Yes, someday, I’ll get used to this.. leaving home early, working under stress the whole day, coming home late, and feeling guilty all the time for leaving my child at home. And I really mean coming home late, so late that I don’t anymore have dinner, because I either get a stomachache, or am unwilling to eat so close to sleeping time.

Throughout the day, I watch my phone beeping with the notifications from the cctv installed at home. When it does on certain hours, I check and find my daughter going around the house.. either after finishing shower, going to have her meal, or playing on her mat. I feel very sad, knowing that I’ll continue to miss her laughs, playing with her, the feeling of her holding my hands, her smiling back at me, and her growth.

Work is so much stress. Frequently, I cry in my car on the way to work, or back home, feeling disappointed with my husband, for letting me go through this experience. I never planned to leave my child at home. In fact, long before I got married, I planned to accompany my children in growing up so that they don’t feel neglected, like I did when I was young with two working parents. I wanted my children to know that they have parents, who care for them, and are by their side whenever they need us. Now I have failed to provide that to my daughter. I am under much stress from work and the travel, and I become so short tempered in dealing with difficult situations. I haven’t been happy ever since I started working.
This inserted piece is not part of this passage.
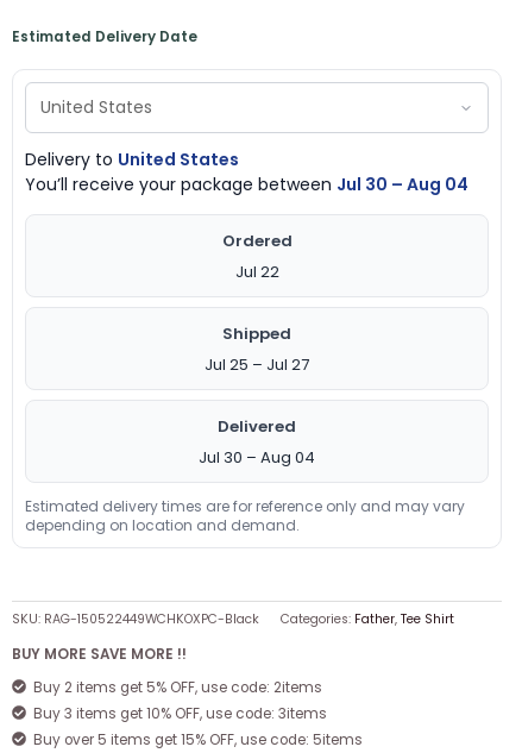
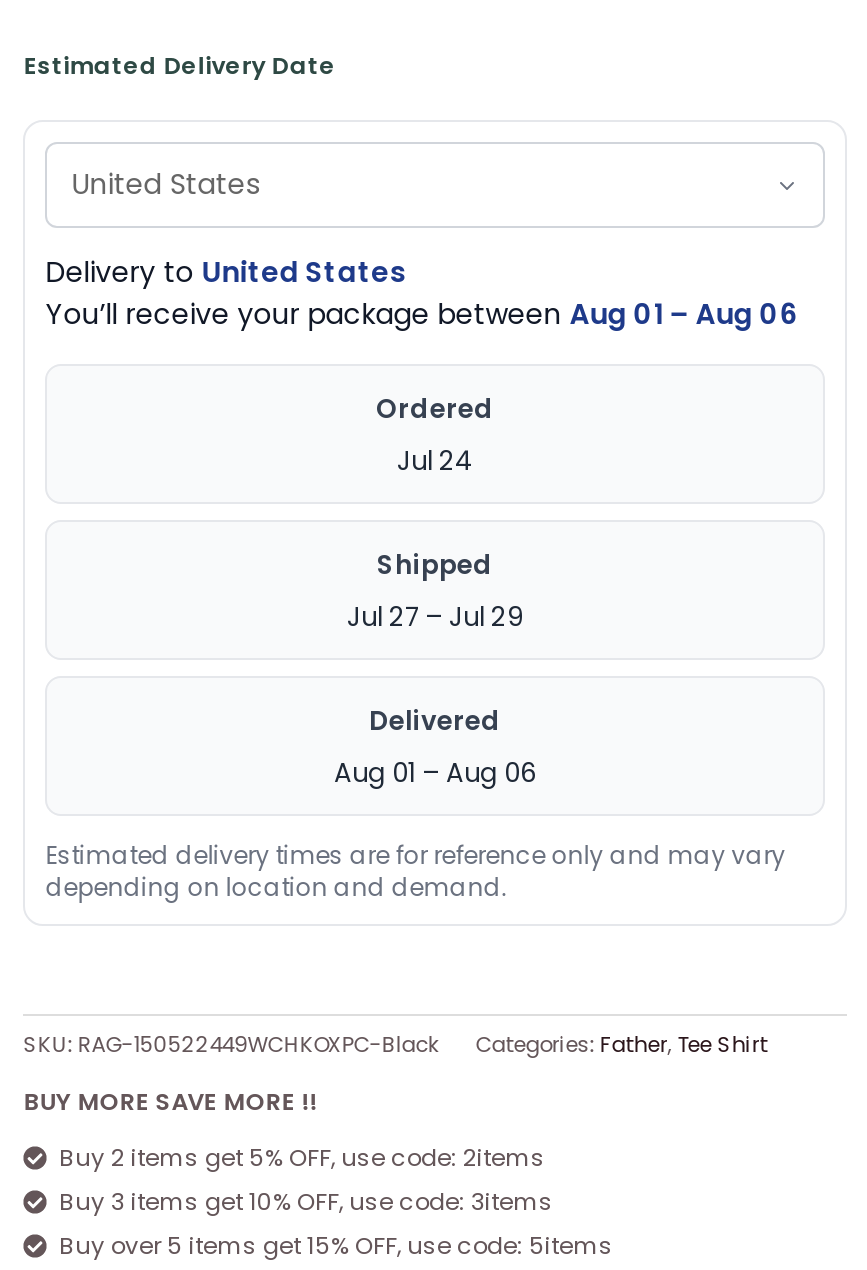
[25,172,469,196] You’ll receive your package between Jul 30 – Aug 04 -> [45,293,797,333] You’ll receive your package between Aug 01 – Aug 06
[235,260,279,283] Jul 22 -> [397,441,473,479] Jul 24
[205,353,309,376] Jul 25 – Jul 27 -> [347,597,523,635] Jul 27 – Jul 29
[199,446,315,468] Jul 30 – Aug 04 -> [334,753,536,791] Aug 01 – Aug 06

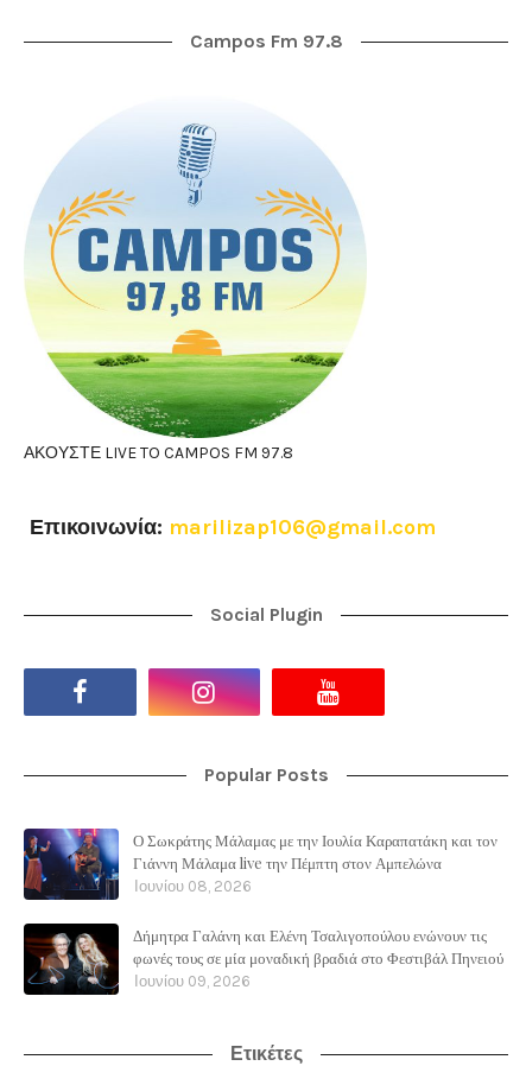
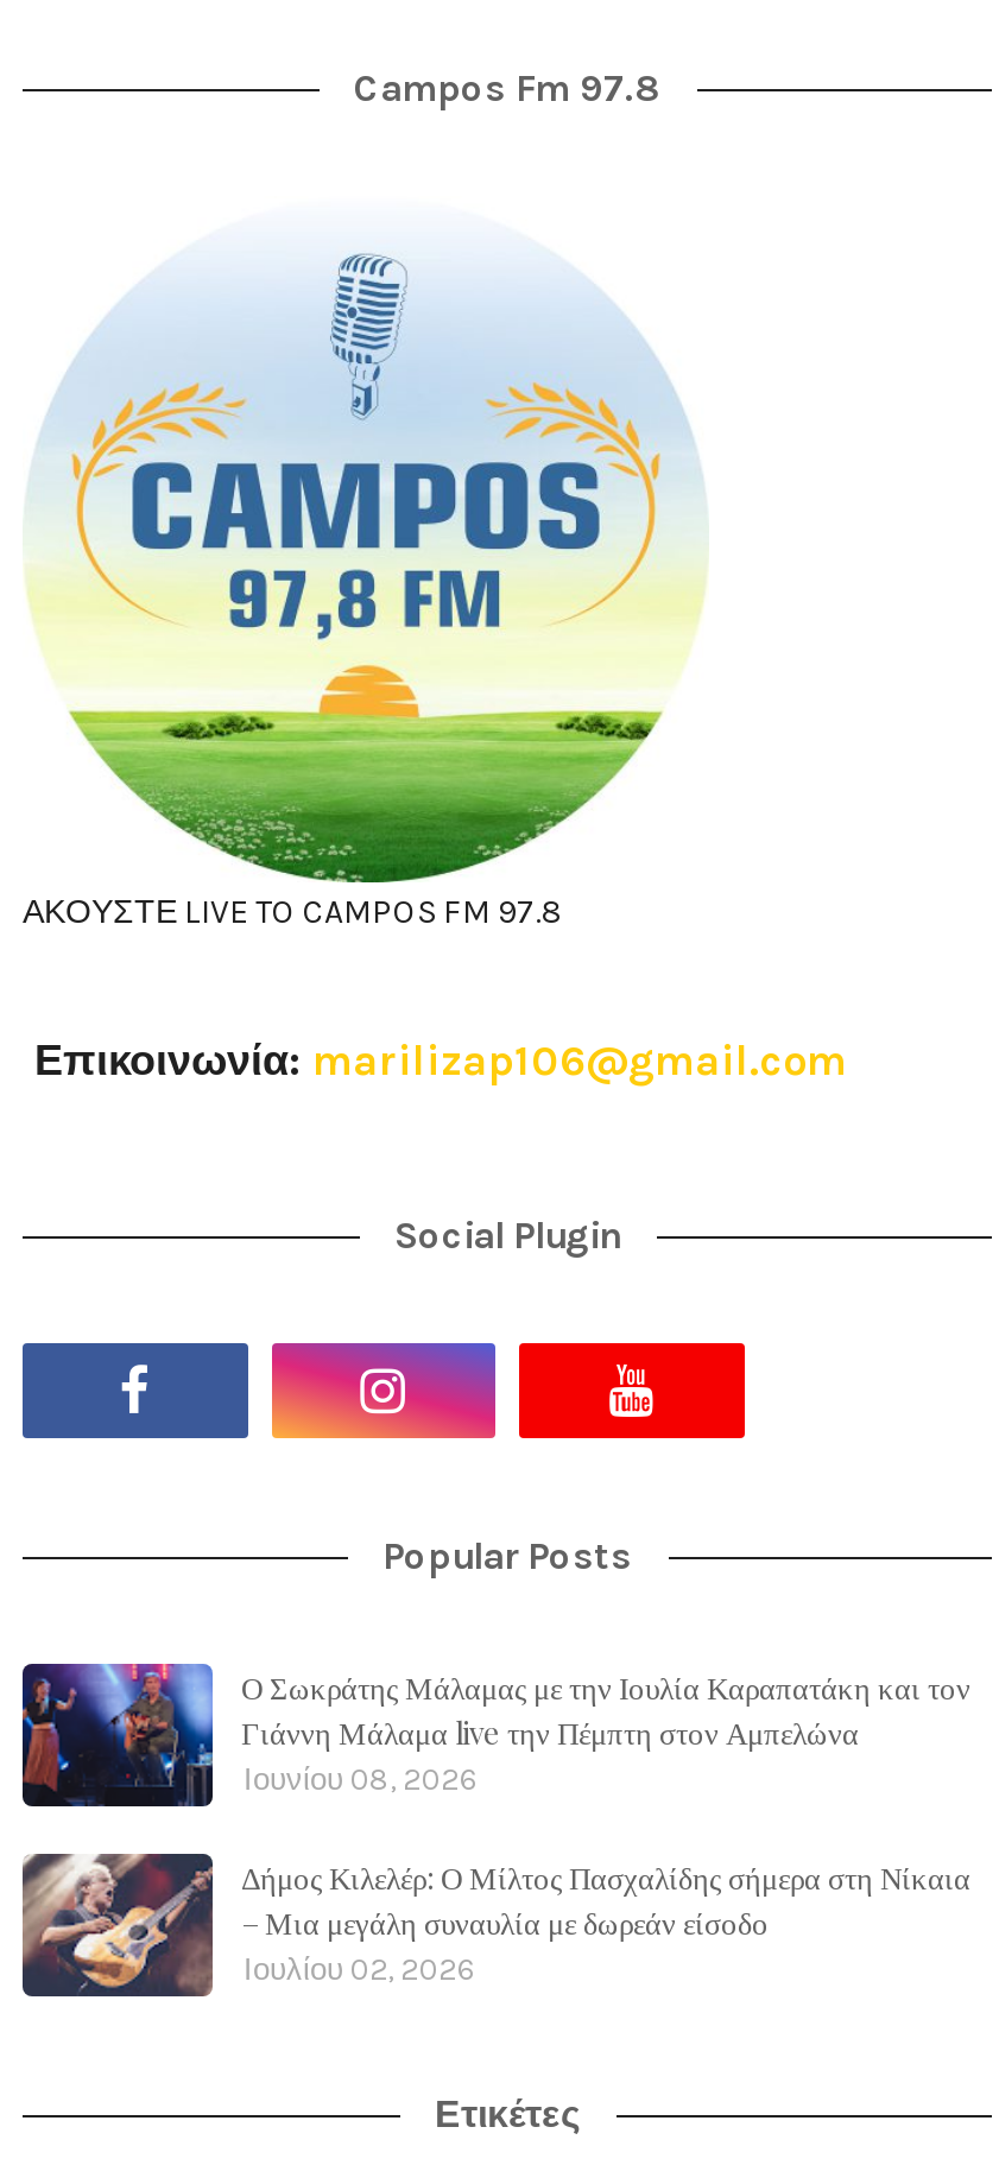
[24,922,503,994] [image] | Δήμητρα Γαλάνη και Ελένη Τσαλιγοπούλου ενώνουν τις | φωνές τους σε μία μοναδική βραδιά στο Φεστιβάλ Πηνειού | Ιουνίου 09, 2026 -> [20,1851,970,1996] [image] | Δήμος Κιλελέρ: Ο Μίλτος Πασχαλίδης σήμερα στη Νίκαια | – Μια μεγάλη συναυλία με δωρεάν είσοδο | Ιουλίου 02, 2026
I know I can’t blame anyone for what I’m going through. So I just keep this feeling to myself.. feeling hopeless and restless. If I don’t work, I feel guilty; when I work, I feel guilty. Whatever I do is never the right thing. Really, I’ve heard enough of that all my life.

Some people say, money can’t buy everything. I’m a true believer in that, because I never lack money in my life, but am not happy; in fact, the love of money has given me much disappointments. But this world is a broken and sinful world. It’s simply not right if we don’t pursue money, and along with that, if we work, it’s for the money. What a broken and sad world it is we live in.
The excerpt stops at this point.